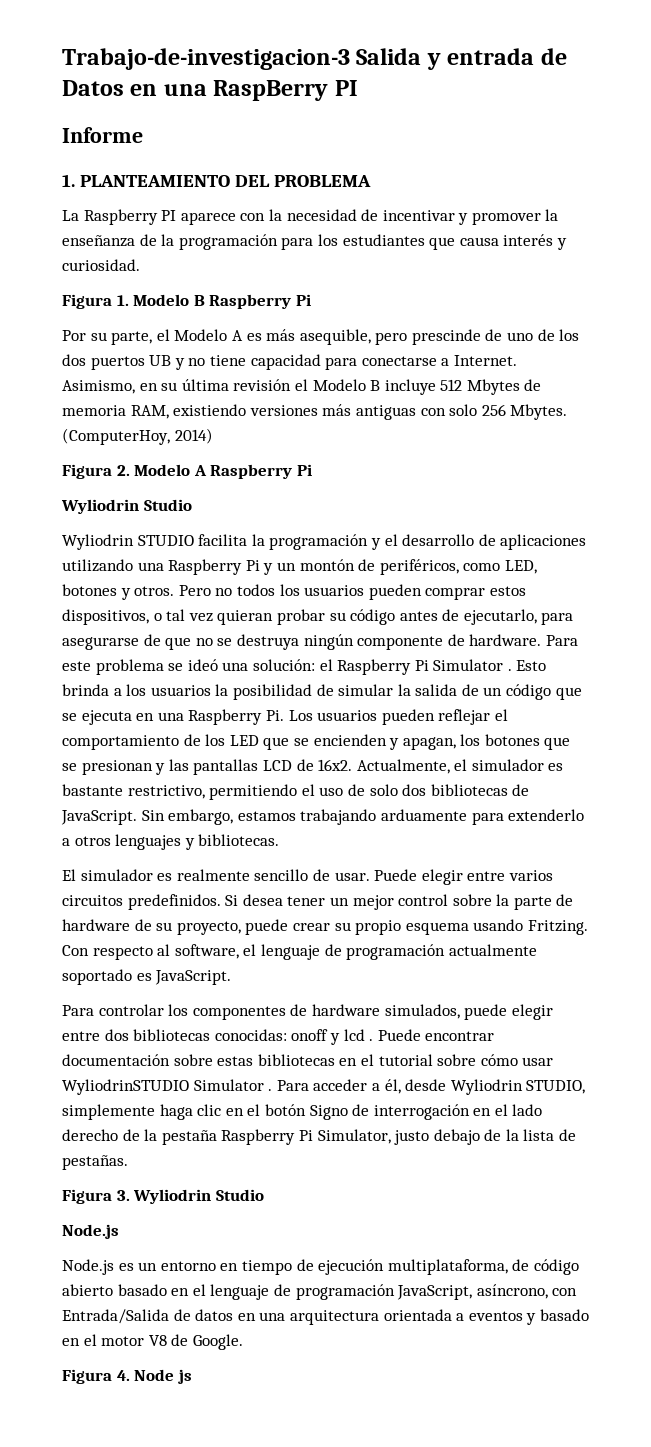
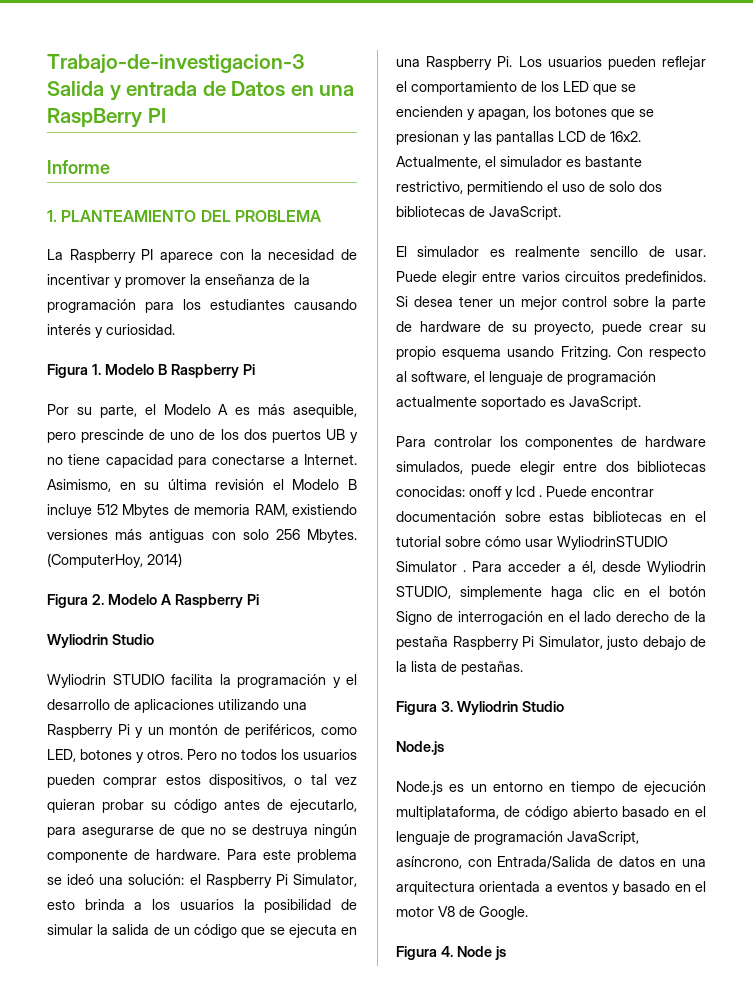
- La Raspberry PI aparece con la necesidad de incentivar y promover la enseñanza de la programación para los estudiantes que causa interés y curiosidad.
+ La Raspberry PI aparece con la necesidad de incentivar y promover la enseñanza de la programación para los estudiantes causando interés y curiosidad.
- Para este problema se ideó una solución: el Raspberry Pi Simulator . Esto brinda a los usuarios la posibilidad de simular la salida de un código que se ejecuta en una Raspberry Pi. Los usuarios pueden reflejar el comportamiento de los LED que se encienden y apagan, los botones que se presionan y las pantallas LCD de 16x2.
+ Para este problema se ideó una solución: el Raspberry Pi Simulator, esto brinda a los usuarios la posibilidad de simular la salida de un código que se ejecuta en una Raspberry Pi. Los usuarios pueden reflejar el comportamiento de los LED que se encienden y apagan, los botones que se presionan y las pantallas LCD de 16x2.
- Sin embargo, estamos trabajando arduamente para extenderlo a otros lenguajes y bibliotecas.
- - - - - - -
Your answer should be every entry repeated exactly, minus the pictures.

- La Raspberry PI aparece con la necesidad de incentivar y promover la enseñanza de la programación para los estudiantes que causa interés y curiosidad.
+ La Raspberry PI aparece con la necesidad de incentivar y promover la enseñanza de la programación para los estudiantes causando interés y curiosidad.
- Para este problema se ideó una solución: el Raspberry Pi Simulator . Esto brinda a los usuarios la posibilidad de simular la salida de un código que se ejecuta en una Raspberry Pi. Los usuarios pueden reflejar el comportamiento de los LED que se encienden y apagan, los botones que se presionan y las pantallas LCD de 16x2.
+ Para este problema se ideó una solución: el Raspberry Pi Simulator, esto brinda a los usuarios la posibilidad de simular la salida de un código que se ejecuta en una Raspberry Pi. Los usuarios pueden reflejar el comportamiento de los LED que se encienden y apagan, los botones que se presionan y las pantallas LCD de 16x2.
- Sin embargo, estamos trabajando arduamente para extenderlo a otros lenguajes y bibliotecas.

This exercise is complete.